Nathaniel chatted with Nabil in Arabic, which made the boy giggle with excitement. “He says there’s a special place up that hill,” Nathaniel said. Nabil started walking and motioned for us to follow him.

We didn’t hesitate. He kept talking as we walked, asking where we were from and where we were going. I wanted to know: Are you scared of war? Are you scared of me? Why are your parents letting you run around by yourself giving tours to strangers? Afraid of jarring him, of making the cultural divide between us even starker and stranger, I didn’t ask him any of those things.

He led us to the Citadel of the Crusader Raymond de Saint-Gilles, Tripoli’s most recognized feature. He showed us the portal in the black-and-white stone of the Mamluks, the Ottoman gateway and the pointed arch of the Crusaders. From Mont Pelerin, we looked at the dense stone-and-concrete city below, a dusty gray mass warmed by a few swabs of greenery and the moving color of human life. Nabil stuck with us until we said we had to go. The last bus to Beirut left soon.

He looked disappointed. I wanted to hug him but instead fished out some change, the remaining 2,000 Lebanese pounds in my wallet, and offered it to him. This was a conditioned response, maybe a mix of ingrained Western paternalism and inbred female maternalism. Maybe it was the very grown-up notion that kindness always comes with strings attached and that a friendly little boy in an unfriendly city may just want something a little extra for a landmark tour. “For candy or a soda,” I told him.

Nabil’s smile vanished. My throat tightened. Was he hurt because I’d insulted his hospitality with money? Or was he annoyed that I’d only offered spare change for his insider tour?
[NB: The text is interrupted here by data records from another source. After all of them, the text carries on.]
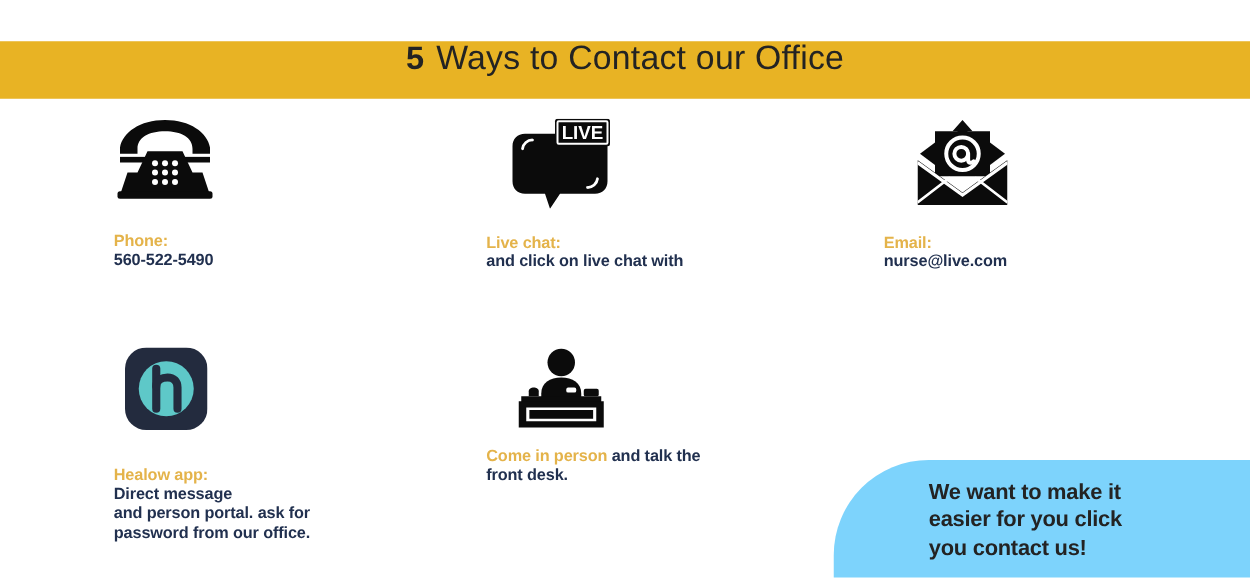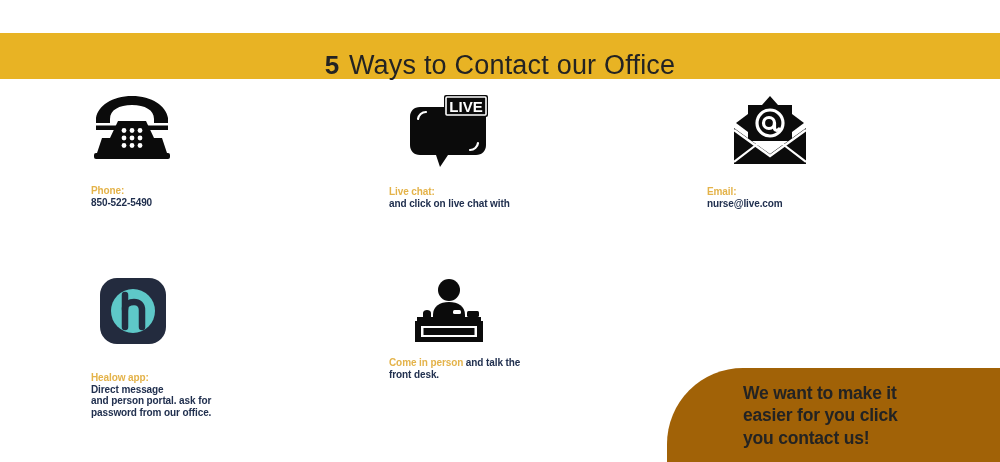--- a/index.html
+++ b/index.html
@@ -17,21 +17,21 @@
 
   
   .banner {
     position: absolute;
     left: 0;
     top: 33px;
     width: 1000px;
     height: 46px;
     background: #e8b324;
     display: flex;
-    align-items: flex-end;
+    align-items: flex-start;
     justify-content: center;
   }
   .banner-title {
     color: #232323;
     font-size: 27px;
     letter-spacing: 0.2px;
     white-space: nowrap;
     line-height: 1;
     font-weight: 300;
   }
@@ -41,21 +41,21 @@
     letter-spacing: 0px;
     margin-right: 2px;
   }
   .icon-wrap {
     position: absolute;
     display: block;
     text-decoration: underline;
   }
   .text-block {
     position: absolute;
-    font-size: 10px;
+    font-size: 13px;
     font-weight: bold;
     color: #21304f;
     line-height: 1.17;
     letter-spacing: -0.1px;
   }
   .label-gold {
     color: #e4b34a;
     font-weight: bold;
   }
   .text-block .line {
@@ -75,21 +75,21 @@
   #cell-person-icon  { left: 413px; top: 277px; }
   #cell-person-text  { left: 389px; top: 357px; }
 
   
   .callout {
     position: absolute;
     left: 667px;
     top: 368px;
     width: 333px;
     height: 94px;
-    background: #a16207;
+    background: #7dd3fc;
     border-top-left-radius: 76px;
   }
   .callout-text {
     position: absolute;
     left: 76px;
     top: 14px;
     color: #232323;
     font-size: 17.5px;
     font-weight: bold;
     line-height: 1.28;
@@ -124,21 +124,21 @@
         <circle cx="40" cy="44" r="2.4"></circle>
         <circle cx="48" cy="44" r="2.4"></circle>
       <circle cx="32" cy="51.5" r="2.4"></circle>
         <circle cx="40" cy="51.5" r="2.4"></circle>
         <circle cx="48" cy="51.5" r="2.4"></circle>
     </g>
   </svg>
 </div>
 <div class="text-block" id="cell-phone-text">
   <span class="line label-gold">Phone:</span>
-  <span class="line">850-522-5490</span>
+  <span class="line">560-522-5490</span>
 </div>
 
 <div class="icon-wrap" id="cell-chat-icon">
   <svg width="80" height="72" viewBox="0 0 80 72">
 
     <path d="M2 22 C2 16 6 12 12 12 L68 12 C74 12 78 16 78 22 L78 50 C78 56 74 60 68 60 L40 60 L32 72 L28 60 L12 60 C6 60 2 56 2 50 Z" fill="#0b0b0b"></path>
 
     <path d="M10 24 A8 8 0 0 1 18 17" fill="none" stroke="#ffffff" stroke-width="2.2" stroke-linecap="round"></path>
     <path d="M70 48 A8 8 0 0 1 62 55" fill="none" stroke="#ffffff" stroke-width="2.2" stroke-linecap="round"></path>
 

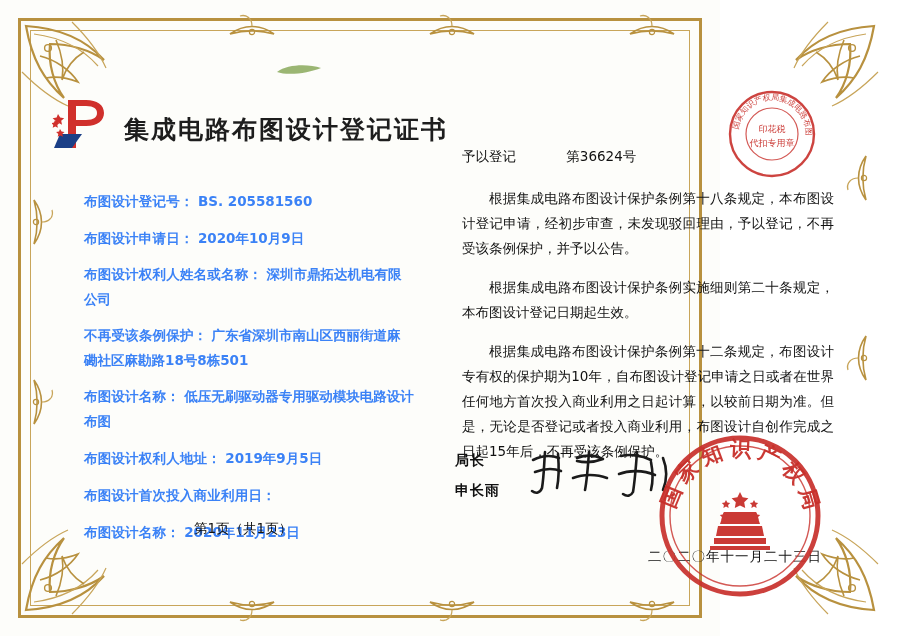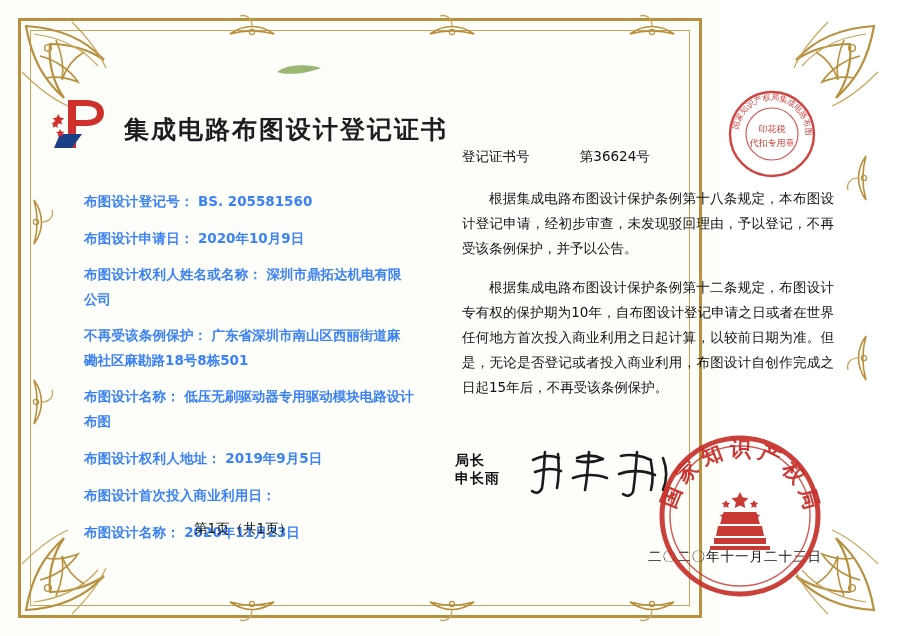--- a/index.html
+++ b/index.html
@@ -139,20 +139,21 @@
     font-size: 14px;
     color: #111;
   }
   .sig-label {
     font-weight: bold;
     letter-spacing: 1px;
   }
   .sig-name {
     font-weight: bold;
     letter-spacing: 1px;
+    margin-top: 12px;
   }
   .handwriting {
     position: absolute;
     left: 70px;
     top: -6px;
     width: 150px;
     height: 54px;
   }
 
   
@@ -277,21 +278,21 @@
           <path d="M2,16 l2.2,3.6 l4,0.6 l-3,2.6 l0.8,4 l-3.6,-2 l-3.6,2 l0.8,-4 l-3,-2.6 l4,-0.6 Z" transform="translate(4,2)"></path>
           <path d="M0,0 l1.6,2.6 l2.9,0.4 l-2.2,1.9 l0.6,2.9 l-2.6,-1.4 l-2.6,1.4 l0.6,-2.9 l-2.2,-1.9 l2.9,-0.4 Z" transform="translate(8,33)"></path>
           <path d="M0,0 l1.6,2.6 l2.9,0.4 l-2.2,1.9 l0.6,2.9 l-2.6,-1.4 l-2.6,1.4 l0.6,-2.9 l-2.2,-1.9 l2.9,-0.4 Z" transform="translate(3,24)"></path>
         </g>
       </svg>
     </div>
     <div class="title-cn">集成电路布图设计登记证书</div>
   </div>
 
   <div class="reg-line">
-    <span class="reg-label">登记证书号</span>
+    <span class="reg-label">予以登记</span>
     <span class="reg-value">第36624号</span>
   </div>
 
   <div class="left-block">
     <div class="info-row">
       <span class="lbl">布图设计登记号：</span>
       <span class="val">BS. 205581560</span>
     </div>
     <div class="info-row">
       <span class="lbl">布图设计申请日：</span>
@@ -318,20 +319,21 @@
       <span class="val"></span>
     </div>
     <div class="info-row">
       <span class="lbl">布图设计名称：</span>
       <span class="val">2020年11月23日</span>
     </div>
   </div>
 
   <div class="right-block">
     <p>根据集成电路布图设计保护条例第十八条规定，本布图设计登记申请，经初步审查，未发现驳回理由，予以登记，不再受该条例保护，并予以公告。</p>
+    <p>根据集成电路布图设计保护条例实施细则第二十条规定，本布图设计登记日期起生效。</p>
     <p>根据集成电路布图设计保护条例第十二条规定，布图设计专有权的保护期为10年，自布图设计登记申请之日或者在世界任何地方首次投入商业利用之日起计算，以较前日期为准。但是，无论是否登记或者投入商业利用，布图设计自创作完成之日起15年后，不再受该条例保护。</p>
   </div>
 
   <div class="sig-area">
     <div class="sig-label">局长</div>
     <div class="sig-name">申长雨</div>
     <svg class="handwriting" viewBox="0 0 150 54" xmlns="http://www.w3.org/2000/svg">
       <g fill="none" stroke="#1b1b1b" stroke-width="2.6" stroke-linecap="round" stroke-linejoin="round">
         <path d="M8,14 C16,10 26,9 34,12"></path>
         <path d="M20,6 C19,18 19,30 17,42 C15,47 11,48 7,45"></path>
He wouldn’t take the money. I kept holding it out to him, insisting he take it even as he shook his head. He eventually took one coin—500 pounds, or about 30 cents—and looked glumly as it glittered on his palm.

He walked away slowly and did not look back. Later, as we took the bus back, the setting sun bathed his city in a cold-rose glow. I squirmed in my seat on the bus, smiling in vain at the unsmiling passengers.

“Maybe he was just a lonely little boy who wanted to show us around for fun,” I said to Nathaniel.

“Nah,” Nathaniel said, trying to make me feel better. “I’m sure he was glad for the extra change. Don’t worry.”

I closed my eyes, drifting into a kind of half-sleep, but Nabil’s crumpled face stayed fixed in my mind. The boy wanted something that day. And more than a year later, I still wish I knew what it was.